* _Task to complete_
Beginning with the line that includes "text: Ngọc ->" and ending with the last line, print the records exactly, leaving every picture out.

* _Input data_
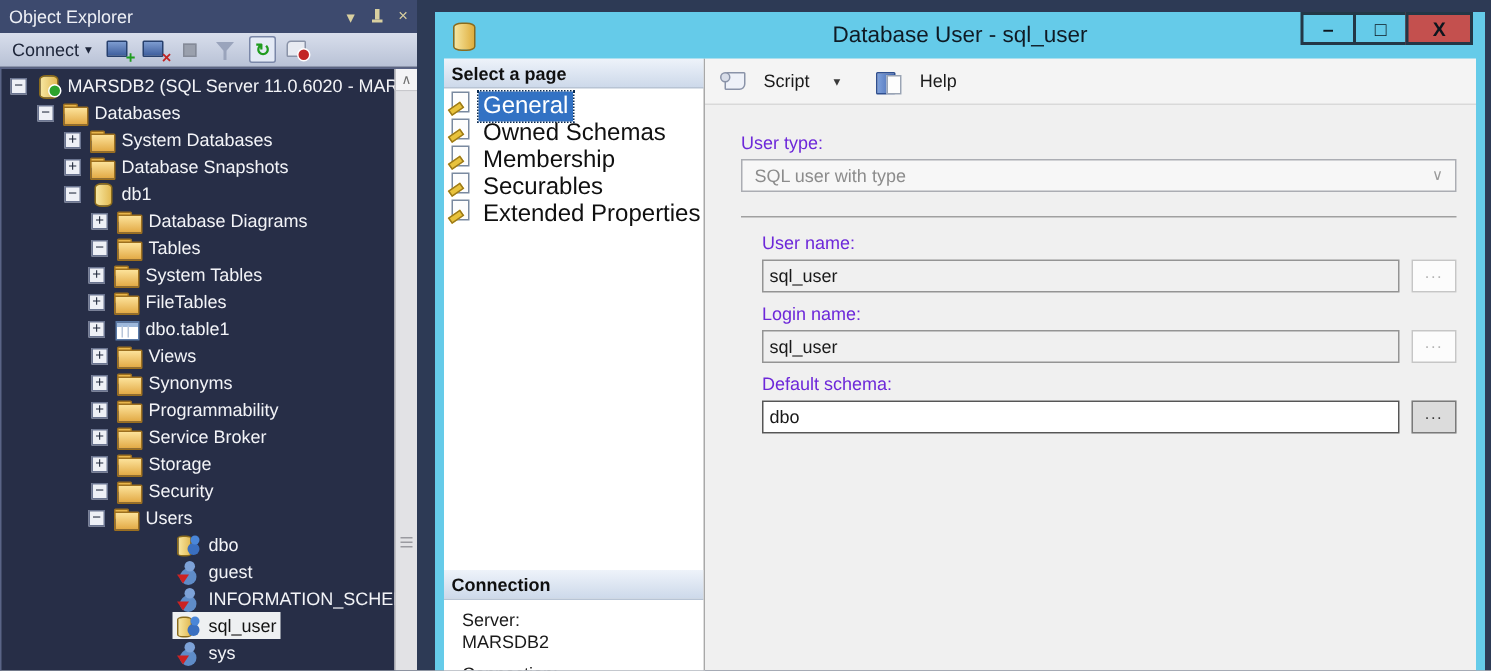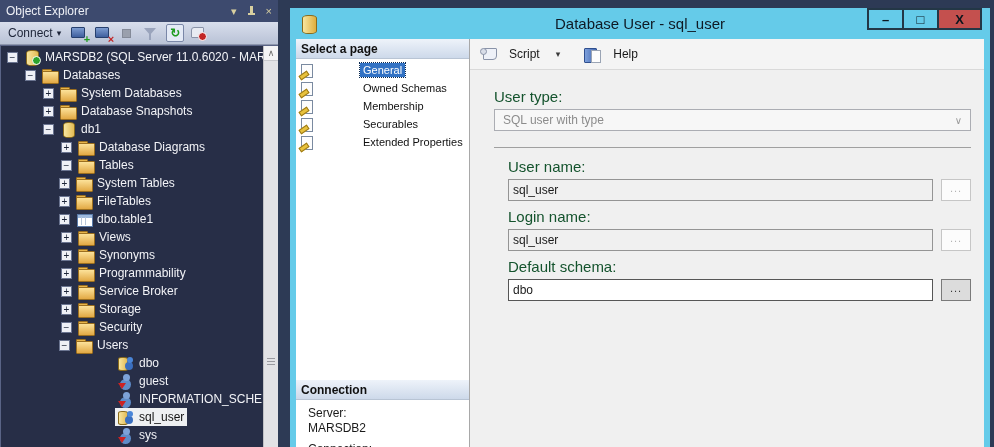"General" .page-item { align-items: center -> flex-start; font-size: 11px -> 16px; gap: 41px -> none }
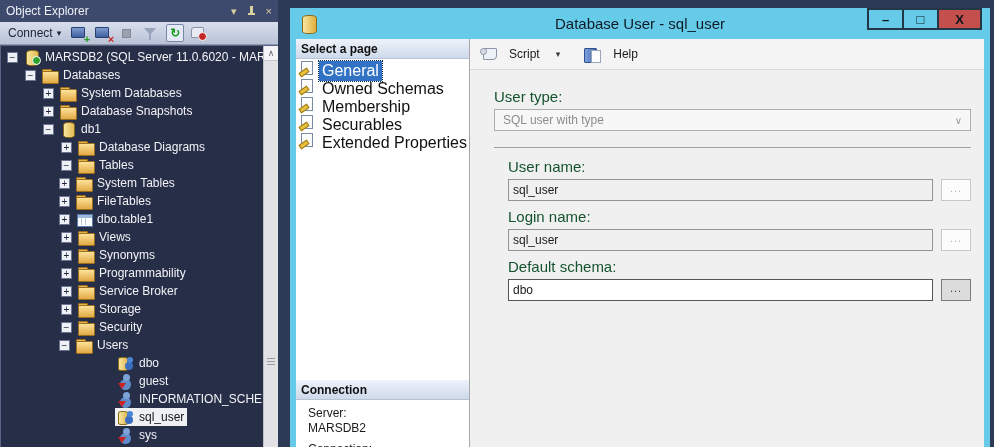"User type:" .fld-label { color: #14532d -> #6d28d9; font-size: 15px -> 12px }
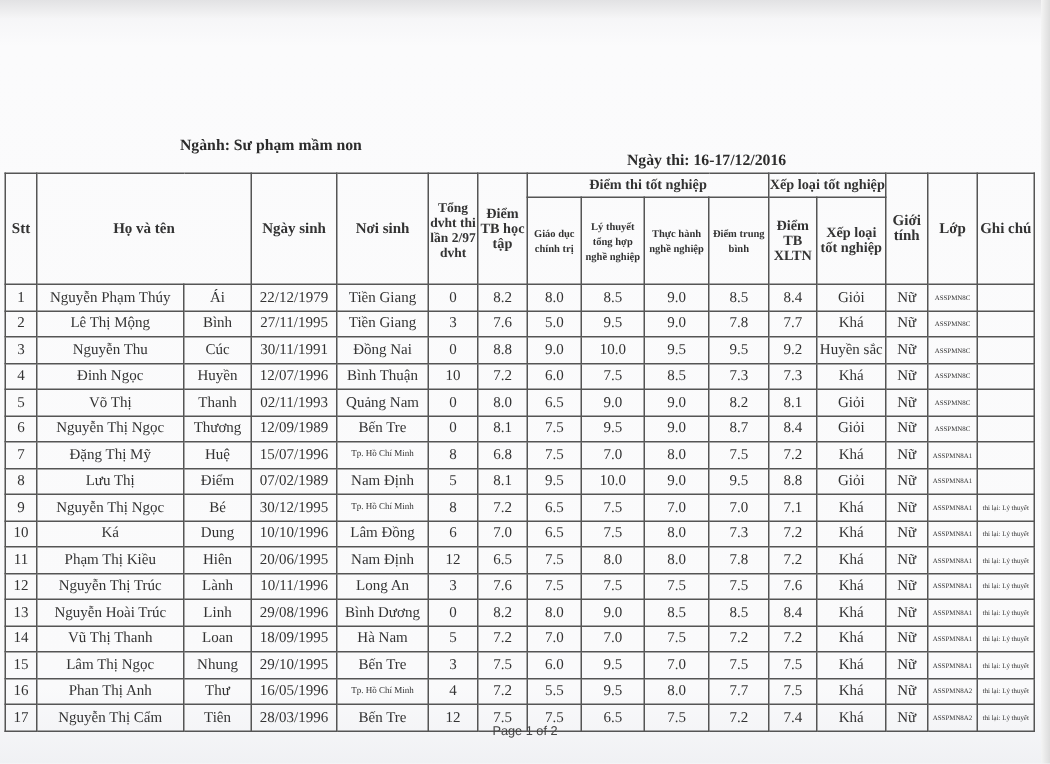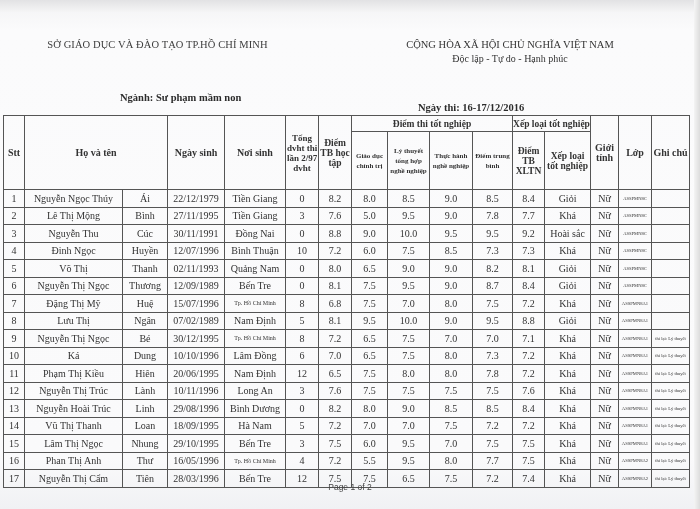"SỞ GIÁO DỤC VÀ ĐÀO" div.l1 { html: <div>SỞ GIÁO DỤC VÀ ĐÀO TẠO TP.HỒ CHÍ MINH</div> -> none }
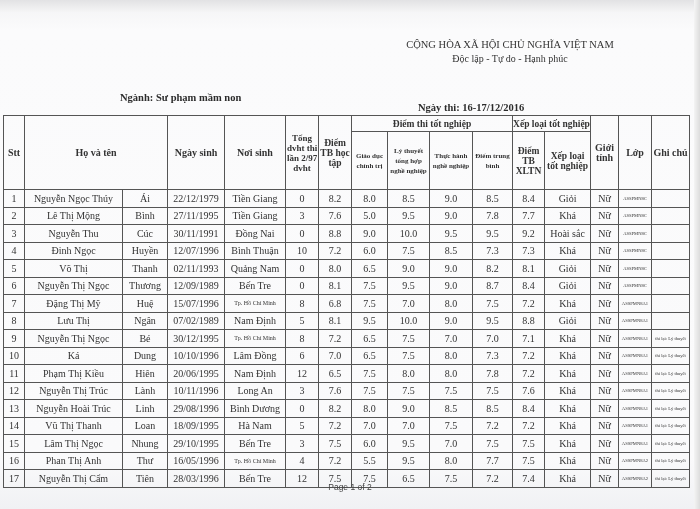"CỘNG HÒA XÃ HỘI CHỦ" div.hdr-right { html: <div> <div>CỘNG HÒA XÃ HỘI CHỦ NGHĨA VIỆT NAM</div> <div>Độc lập - Tự do - Hạnh phúc</div> </div> -> none }
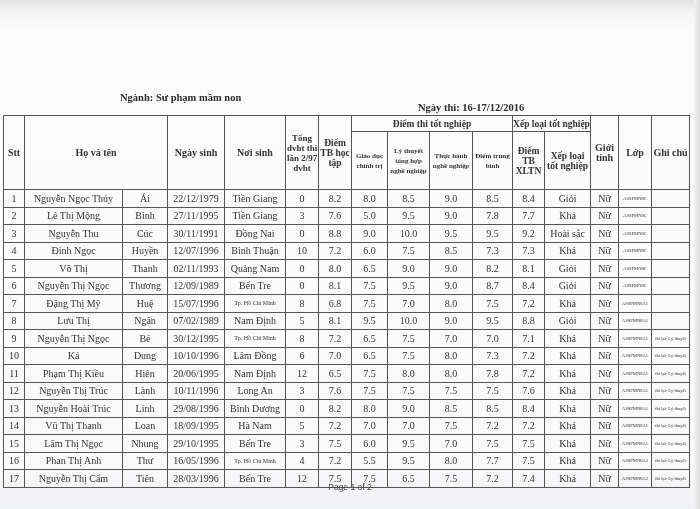"Nguyễn Ngọc Thúy" td.lname { text: Ngọc -> Phạm }
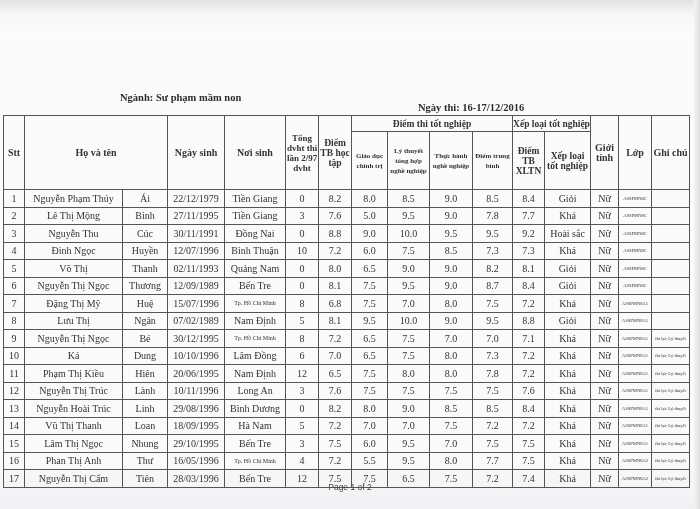"Hoài sắc" td { text: Hoài -> Huyền }
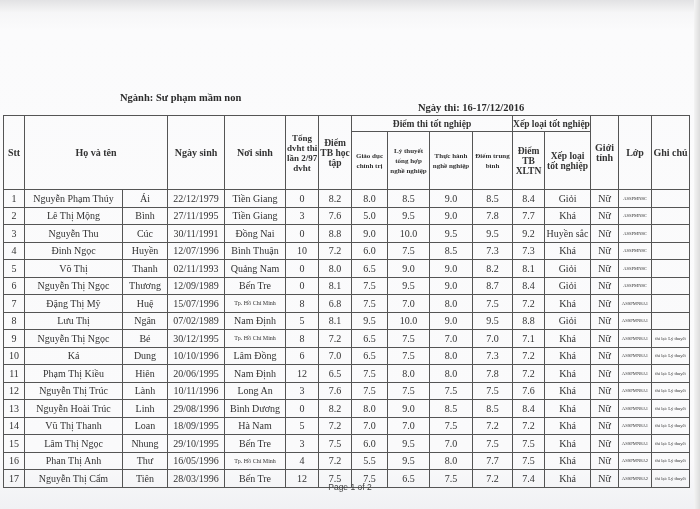"Ngân" td.fname { text: Ngân -> Điểm }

* _Task result_
"Nguyễn Ngọc Thúy" td.lname { text: Ngọc -> Phạm }
"Hoài sắc" td { text: Hoài -> Huyền }
"Ngân" td.fname { text: Ngân -> Điểm }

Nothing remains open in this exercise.